Recently, a new wave of commentary has surfaced trying to account for the rapidly worsening mental health crisis among young people in advanced capitalist nations. One notable analysis is by Financial Times columnist John Burn-Murdoch, who uses various data sources to show that the crisis is primarily concentrated in the Anglosphere—comprising the United States, Britain, Canada, Australia, Ireland, and New Zealand. His charts and graphs are presented as a calm, fact-based contribution to a debate often viewed as inflated by exaggeration and moral panic.
However, like many mainstream analyses, Burn-Murdoch’s
discussion ends right where the deeper explanation starts. He highlights
symptoms but avoids diagnosing the underlying problem. His perspective is
limited by the ideological beliefs of the capitalist system, preventing him
from confronting the social reality that millions of young people are being
mentally overwhelmed by a system that makes a decent and secure life impossible.
The Limits of Bourgeois Explanation
Burn-Murdoch’s main argument — that the crisis originates
from “shattered homeownership expectations” — exemplifies bourgeois
reductionism. This narrative suggests that young people were brought up to
expect to own property, and the housing market's failure to meet these
expectations has led to widespread despair.

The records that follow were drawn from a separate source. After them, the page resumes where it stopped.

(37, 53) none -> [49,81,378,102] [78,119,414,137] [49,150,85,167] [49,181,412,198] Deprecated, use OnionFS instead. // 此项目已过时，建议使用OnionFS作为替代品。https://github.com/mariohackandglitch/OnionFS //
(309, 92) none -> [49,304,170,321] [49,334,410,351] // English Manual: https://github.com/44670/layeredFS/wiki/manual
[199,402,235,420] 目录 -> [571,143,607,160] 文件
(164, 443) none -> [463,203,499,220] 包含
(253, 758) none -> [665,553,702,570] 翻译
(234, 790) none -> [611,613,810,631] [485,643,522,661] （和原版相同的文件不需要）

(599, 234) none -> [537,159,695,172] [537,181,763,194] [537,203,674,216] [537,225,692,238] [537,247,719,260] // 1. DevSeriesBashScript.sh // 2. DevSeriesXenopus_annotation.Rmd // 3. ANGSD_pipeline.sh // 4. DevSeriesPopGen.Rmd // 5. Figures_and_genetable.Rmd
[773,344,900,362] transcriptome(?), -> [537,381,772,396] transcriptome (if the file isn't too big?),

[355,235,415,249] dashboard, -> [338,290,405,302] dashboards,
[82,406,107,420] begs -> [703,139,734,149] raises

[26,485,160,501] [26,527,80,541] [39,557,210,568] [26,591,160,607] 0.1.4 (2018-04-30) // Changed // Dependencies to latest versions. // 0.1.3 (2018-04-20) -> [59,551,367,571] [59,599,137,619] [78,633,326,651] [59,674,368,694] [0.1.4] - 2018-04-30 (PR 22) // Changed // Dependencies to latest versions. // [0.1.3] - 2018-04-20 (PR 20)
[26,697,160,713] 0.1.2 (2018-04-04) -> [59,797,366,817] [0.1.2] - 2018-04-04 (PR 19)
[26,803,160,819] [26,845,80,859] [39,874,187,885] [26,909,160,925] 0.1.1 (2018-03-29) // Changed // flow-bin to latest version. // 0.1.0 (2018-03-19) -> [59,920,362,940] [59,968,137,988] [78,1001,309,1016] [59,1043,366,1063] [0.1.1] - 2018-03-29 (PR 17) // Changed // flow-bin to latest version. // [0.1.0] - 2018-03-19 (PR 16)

This argument diminishes a serious social crisis by framing
the suffering of a whole generation as simply unmet consumer expectations. It
suggests that lowering mortgage rates or fixing the housing ladder would
eliminate the crisis. This perspective is not only insufficient but also
ideological, as it assumes capitalism is inherently stable and that the issue
stems solely from unequal distribution of rewards.
The truth is quite different. The housing crisis is not a
separate failure but a sign of the ongoing impoverishment of the working class.
As an analysis from WSWS pointed out years ago, the dream of owning a home in
America has become out of reach for many young families due to declining wages,
increasing expenses, and exploitative lending practices — not because
capitalism has failed, but because it is operating precisely as intended.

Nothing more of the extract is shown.